Our study is the first to examine the parent-of-origin-specific gene expression in adult liver. Previous studies have suggested that ∼100 genes are imprinted in the mammalian transcriptome (Barlow 1995; Wood and Oakey 2006). Recent RNA-Seq studies focused on embryos or placental tissue and reported between 21 and 35 imprinted genes in the respective tissues (Babak et al. 2008; Wang et al. 2008, 2011). Other reports by Gregg et al. (2010a,b) identified 1300 imprinted loci in mouse embryonic and adult brain. The identification of such a large number of imprinted genes is likely due in part to technical artifacts or inadequate replication (DeVeale et al. 2012), though we cannot rule out the possibility that brain tissue may contain significantly more imprinted genes than liver. In our study using roughly the same sequencing depth per sample as other studies reported above, we observed only three genes exhibiting parent-of-origin imprinting that were shared by the three replicates.
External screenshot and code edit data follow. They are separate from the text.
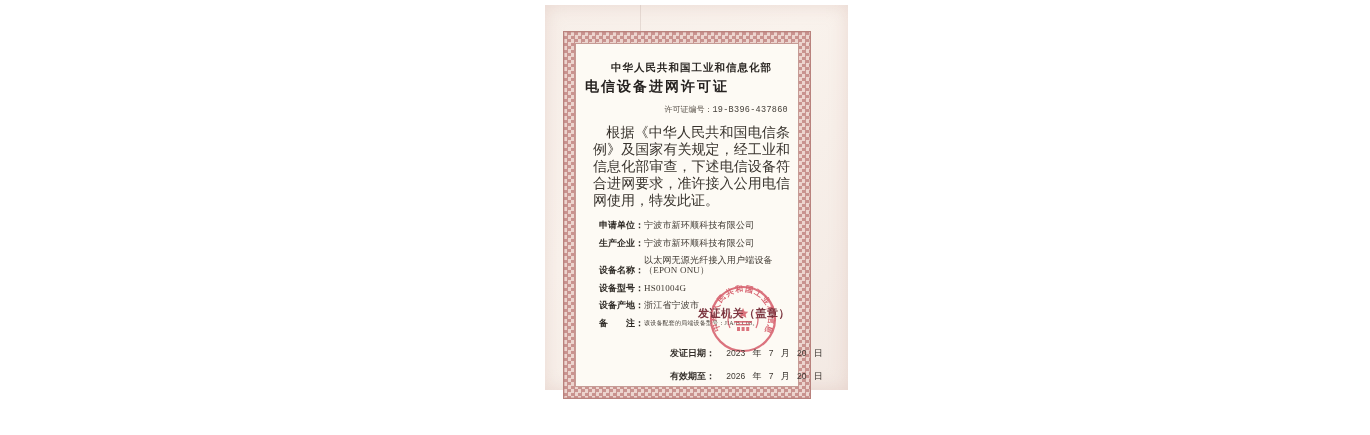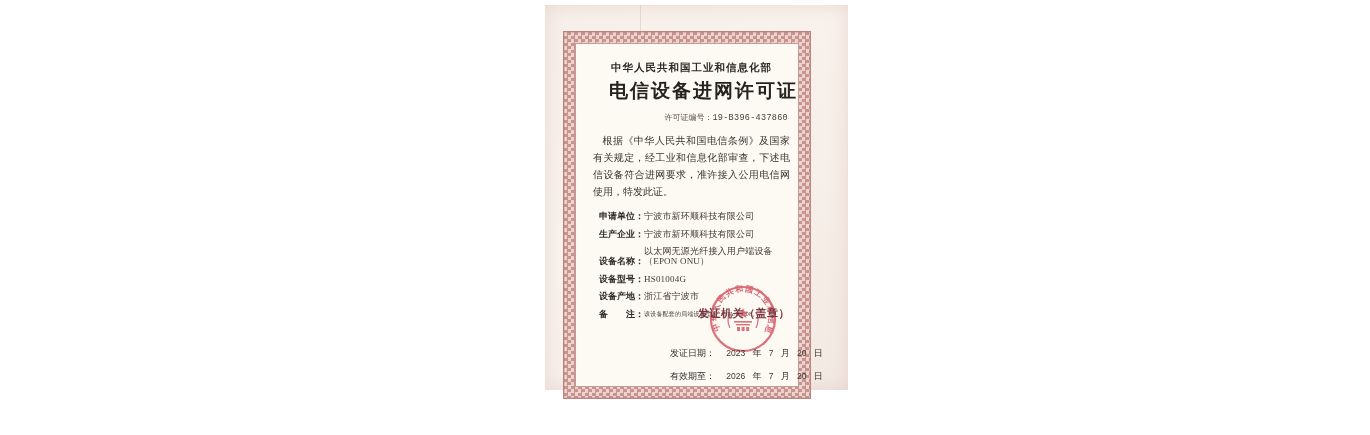--- a/index.html
+++ b/index.html
@@ -20,49 +20,49 @@
              repeating-conic-gradient(#c9938f 0% 25%, #ecd4ce 0% 50%) 0 0 / 7px 7px;
            outline:1px solid #b9827d;
            box-shadow:0 0 0 1px rgba(185,130,125,.35) inset; }
   .frame-inner { position:absolute; inset:11px; background:#fdfaf4;
                  border:1px solid #c59b95; }
 
   .content { position:absolute; inset:0; color:#35302a; }
 
   .ministry { margin-top:17px; padding-left:9px; text-align:center;
               font-size:10.5px; font-weight:700; letter-spacing:1px; color:#2c2824; }
-  .title { margin-top:3px; padding-left:9px; text-align:right;
-           font-size:19px; font-weight:700; letter-spacing:2px; color:#262220; }
+  .title { margin-top:3px; padding-left:9px; text-align:left;
+           font-size:14px; font-weight:700; letter-spacing:2px; color:#262220; }
   .license-line { margin-top:8px; padding-right:10px; text-align:right;
                   font-size:8px; color:#5a534b; }
   .license-no { font-family:"Liberation Mono","DejaVu Sans Mono",monospace;
                 font-size:8.5px; color:#45403a; letter-spacing:.3px; }
 
-  .body-par { margin-top:9px; padding:0 8px 0 17px; font-size:10px;
+  .body-par { margin-top:9px; padding:0 8px 0 17px; font-size:14px;
               line-height:17px; text-indent:.95em; text-align:justify;
               color:#38332d; }
 
   .fields { margin-top:11px; padding-left:23px; }
   .field-row { display:flex; align-items:flex-end; margin-bottom:7.5px;
                font-size:9px; line-height:10px; }
   .field-label { font-weight:700; white-space:pre; color:#2f2b26; }
   .field-value { color:#403a33; letter-spacing:.2px; }
   .field-row.remark .field-value { font-size:6px; color:#4a443d; }
 
   
   .seal { position:absolute; left:132px; top:240px; width:70px; height:70px;
           opacity:.88; }
   .seal svg { width:70px; height:70px; }
   .seal-overlay { position:absolute; left:122px; top:262px; width:92px;
                   text-align:center; font-size:11px; font-weight:700;
                   letter-spacing:.5px; color:#7c3640; }
 
   .date-row { position:absolute; left:94px; font-size:9px; color:#332e29;
               white-space:nowrap; }
-  .date-row .dl { font-weight:400; margin-right:6px; }
+  .date-row .dl { font-weight:700; margin-right:6px; }
   .date-row .num { font-family:Liberation Sans, sans-serif;
                    font-size:8.5px; color:#3d3731; margin:0 3px; }
   .date-row .unit { margin:0 2px; }
   .date-issue { top:303px; }
   .date-expiry { top:326px; }
 </style>
 </head>
 <body>
 
 <div class="stage">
These results show the importance of using independent biological replicates and suggest a more limited number of imprinted genes in metabolic tissues in adults compared to embryos. Further analyses of imprinting in adult tissues with different developmental contexts should contribute more generally to our understanding of the maintenance of parent-of-origin effects between physiological stages. Moreover, the previous studies showed in general an arrangement in clusters, with each cluster containing a local imprinting control region from which epigenetic information spread to nearby genes (Morgan et al. 2005; Ferguson-Smith 2011; Messerschmidt 2012). Notably, we did not observe such a clustered organization. Further analyses of imprinting in adult tissues are clearly required.
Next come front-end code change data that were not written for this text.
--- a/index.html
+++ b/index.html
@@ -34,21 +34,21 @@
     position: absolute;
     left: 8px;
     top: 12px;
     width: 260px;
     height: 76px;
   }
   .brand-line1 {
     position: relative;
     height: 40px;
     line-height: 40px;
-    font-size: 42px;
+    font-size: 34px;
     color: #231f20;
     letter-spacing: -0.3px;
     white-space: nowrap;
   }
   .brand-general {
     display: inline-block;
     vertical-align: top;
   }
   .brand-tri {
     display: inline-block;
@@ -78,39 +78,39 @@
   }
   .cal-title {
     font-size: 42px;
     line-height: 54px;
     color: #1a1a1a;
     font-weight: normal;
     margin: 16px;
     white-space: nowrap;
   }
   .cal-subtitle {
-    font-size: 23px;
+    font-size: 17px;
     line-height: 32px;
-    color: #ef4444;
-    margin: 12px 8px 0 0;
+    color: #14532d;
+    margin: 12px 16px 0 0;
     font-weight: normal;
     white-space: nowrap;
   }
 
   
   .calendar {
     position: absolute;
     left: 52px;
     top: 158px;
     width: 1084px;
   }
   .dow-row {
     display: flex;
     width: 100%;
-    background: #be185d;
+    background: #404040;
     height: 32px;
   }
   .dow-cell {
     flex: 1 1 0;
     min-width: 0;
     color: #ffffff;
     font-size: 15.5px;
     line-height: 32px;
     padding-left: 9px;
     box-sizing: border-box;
Processing of pre-mRNA is highly regulated by various mechanisms, including alternative splicing of internal exons, alternative initiation of transcription, or alternative use of polyadenylation sites in the 3′-UTR (Wang et al. 2008; Cooper 2010; Nilsen and Graveley 2010). The number of transcripts is therefore higher than the number of genes: 201,816 and 90,956 transcripts for 20,476 and 23,153 genes observed in human and mouse respectively (http://www.ensembl.org). One important advantage of RNA-Seq compared with microarrays is that it captures all expressed transcripts from a tissue, known and unknown, allowing investigation of their expression patterns. For both imprinted genes and genes under ASE, we identified several examples of opposite allelic expression patterns within the same gene. One of these was a complex imprinting pattern for the H13 gene that encodes a signal peptide peptidase with two exons paternally expressed and two others maternally expressed. This pattern could be related to the different isoforms identified for this gene and caused by various poly(A) sites utilized in an allele-specific manner (Wood et al. 2008). Using uniparental partial disomies for distal chromosome 2, Wood et al. (2008) provided strong evidence that epigenetic modifications can influence alternative polyadenylation. For the genes under ASE, Abcc6 was observed with two introns overexpressed in the D strain, while the exons with polymorphisms were overexpressed in the B strain. In addition to the long, functional isoform, two short isoforms were observed for this gene, both retaining one intron and incapable of translation into the full-length protein. These results indicate that the noncoding isoforms are overexpressed in the D strain in which the protein is known to be nonfunctional (Meng et al. 2007).
Acknowledgments
Funding was provided by the National Institutes of Health (NIH) grants HL28481 and HL30568 to A.J.L. F.H. and E.E. are supported by National Science Foundation grants 0513612, 0731455, 0729049, 0916676, and 1065276 and NIH grants HL080079 and DA024417. S.L. was supported by Agrocampus Ouest for her mobility at UCLA for 6 months. P.F.R was a Ph.D fellow supported by INRA and the regional council of Brittany. HD07228 provided funding for L.J.M. The funders had no role in study design, data collection and analysis, decision to publish, or preparation of the manuscript.
Footnotes
Communicating editor: D. Threadgill
Literature Cited
- Babak T., DeVeale B., Armour C., Raymond C., Cleary M. A., et al. , 2008. Global survey of genomic imprinting by transcriptome sequencing. Curr. Biol. 18: 1735–1741 [DOI] [PubMed] [Google Scholar]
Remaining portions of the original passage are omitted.